The prognostic value of SAECG in predicting mortality among AMI survivors has been examined in multiple studies over the past few decades.24,25 The sensitivity of SAECG to predict arrhythmic events has been very variable from these studies, ranging from 15 % to 75 %, with follow-up of between 6 and 24 months. The main value of the SAECG appears to be its use in identifying low-risk patients in view of its high negative predictive value (over 90 %). However, its positive predictive accuracy is much lower, thus decreasing its usefulness as a single variable to identify high-risk patients.24 The coronary artery bypass grafting (CABG) Patch Trial was an important negative study in which SAECG appeared to be unhelpful in identifying a high-risk group of patients.10 With the increasing use of primary percutaneous coronary intervention (PCI) in the treatment of AMI, the prognostic value of the SAECG has become less clear. Bauer et al. performed SAECGs in 968 patients following AMI, 91 % of whom underwent PCI, and found that the presence of ventricular late potentials (VLPs) was not significantly associated with cardiac death or a serious arrhythmic event during a median follow up of 34 months.26 Ikeda et al. also found that VLPs had no significant prognostic role in predicting the primary outcome of death or resuscitated cardiac arrest when measured in 627 patients post AMI (82 % underwent PCI).27 The value of the SAECG in arrhythmic risk prediction among post-AMI survivors may be increased when it is used in combination with other tests to further refine risk in patients already deemed to be at higher risk, such as those with decreased LVEF. Gomes et al. demonstrated that the combination of an abnormal SAECG and LVEF<30 % in 1268 patients with coronary artery disease and nonsustained VT identified a particularly high-risk subset of patients that represented 21 % of the total population.28 In this group, 36 % and 44 % succumbed to arrhythmic and cardiac death, respectively.
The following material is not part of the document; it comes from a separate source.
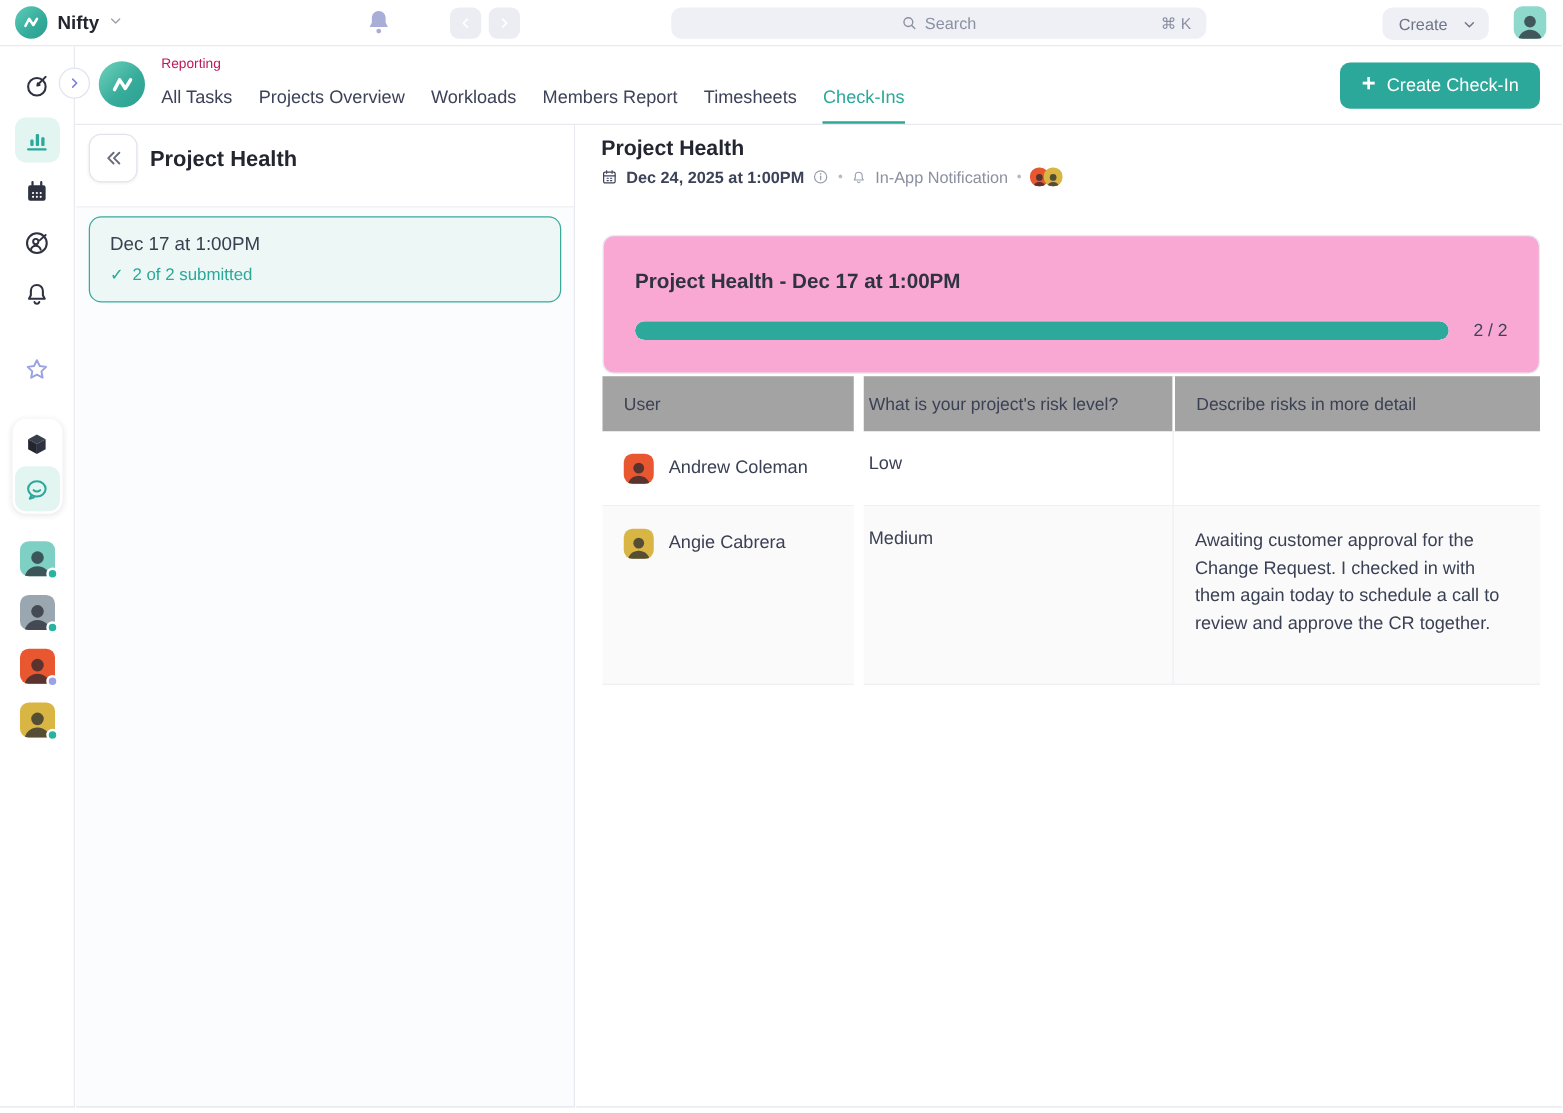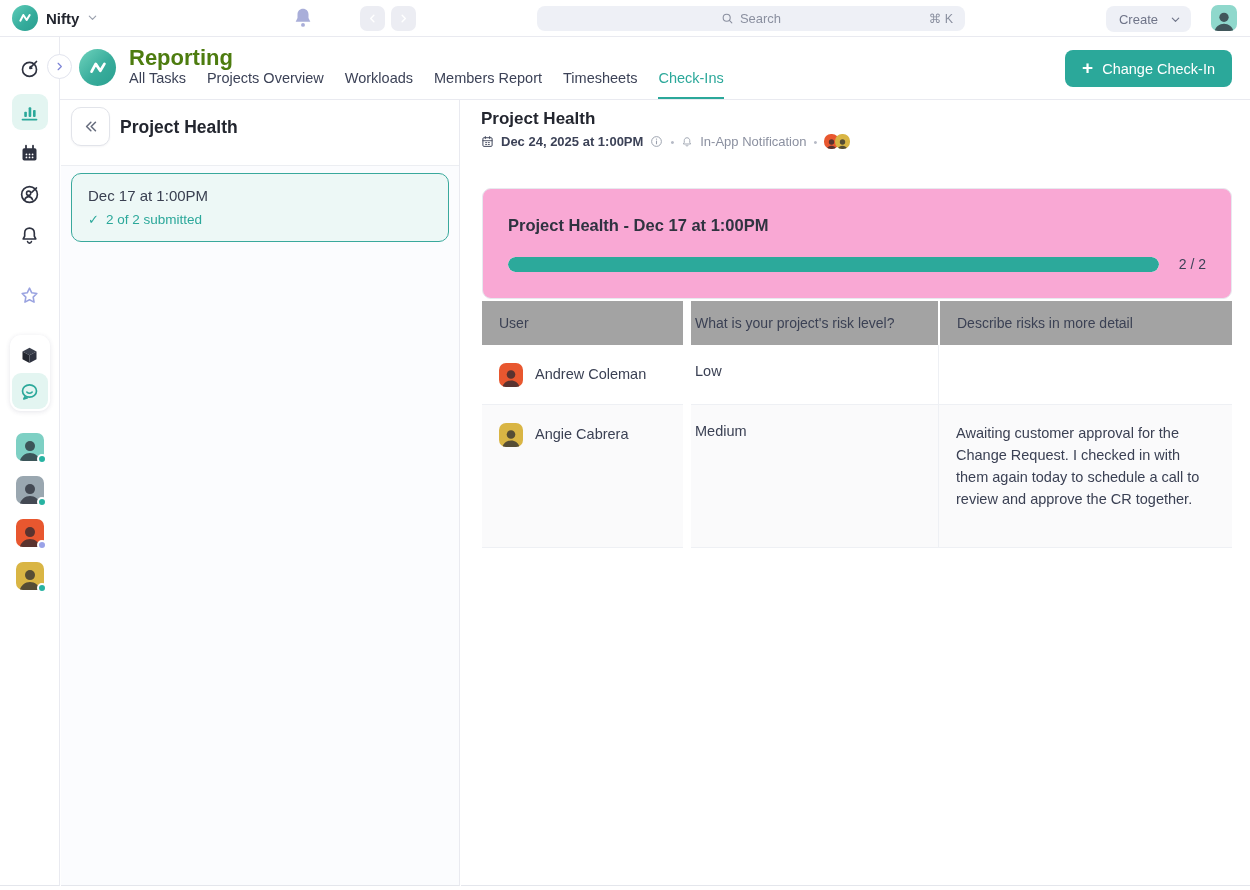"Reporting" .ph-title { color: #4d7c0f -> #be185d; font-size: 22px -> 11px; font-weight: bold -> normal }
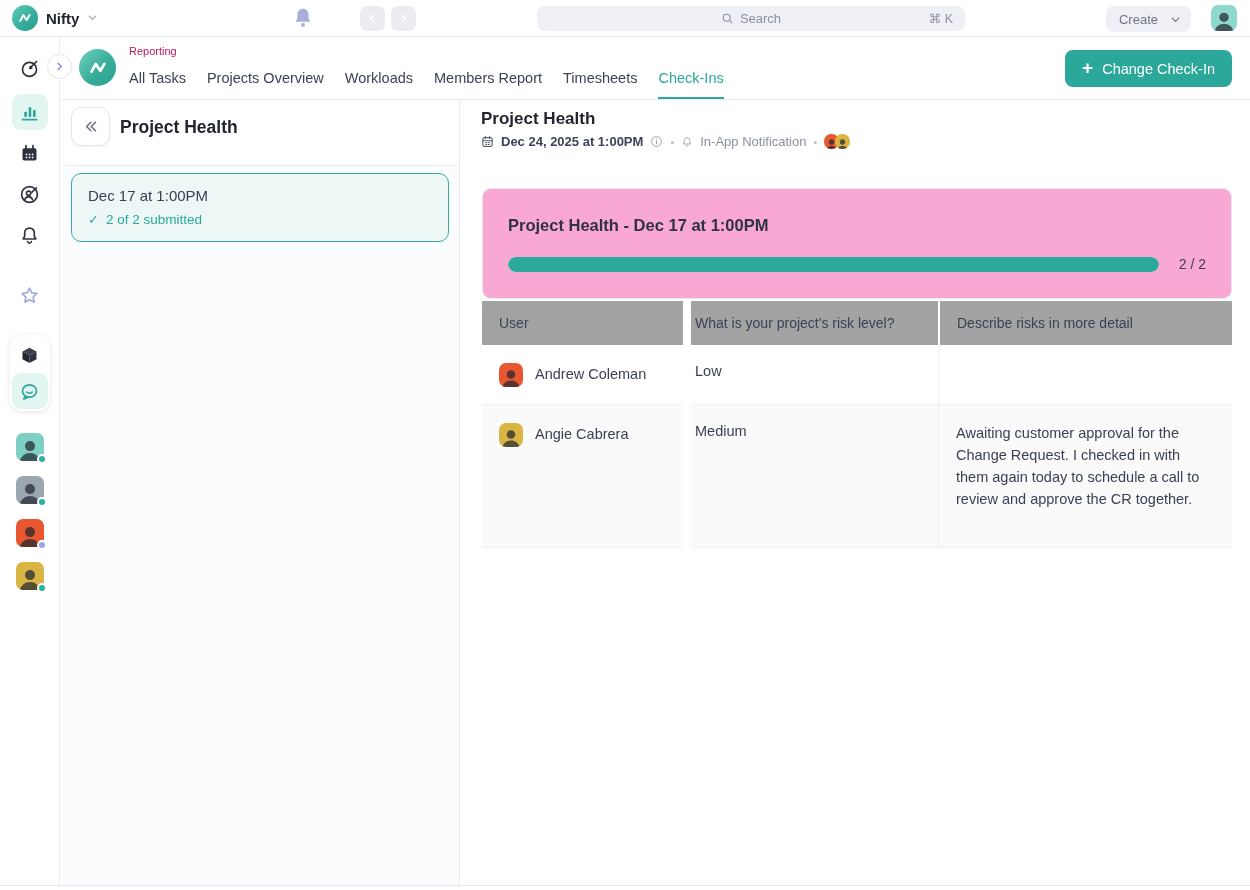"Change Check-In" span { text: Change -> Create }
Microvolt T-wave alternans (MTWA) has also been found to be a powerful predictor of life-threatening arrhythmias and SCD in patients post AMI, both with and without decreased LVEF.27,29,30 MTWA appears to be a better risk predictor when compared with SAECG31 and may be even more powerful when combined with LVEF and invasive electrophysiological (EP) testing.32 In a prospective multicentre study involving 575 patients, Chow et al. found that MTWA testing in patients with ischaemic heart disease and LVEF<30 % who already qualified for an ICD did not predict subsequent ventricular arrhythmic events, although MTWA non-negative patients (i.e. positive and indeterminate MTWA results) had significantly higher mortality compared with MTWA negative patients.33 The value of MTWA in risk stratification may actually be in deciding which patients are least likely to benefit from ICD insertion, as suggested by the ABCD (Alternans Before Cardioverter Defibillator) trial.34 This prospective, multicentre study was the first to use MTWA to guide prophylactic ICD insertion. The investigators demonstrated that MTWA achieved one-year positive and negative predictive values of 9 % and 95 %, respectively, and that its use in risk stratification was comparable to invasive EP study at one year and complementary when applied in combination.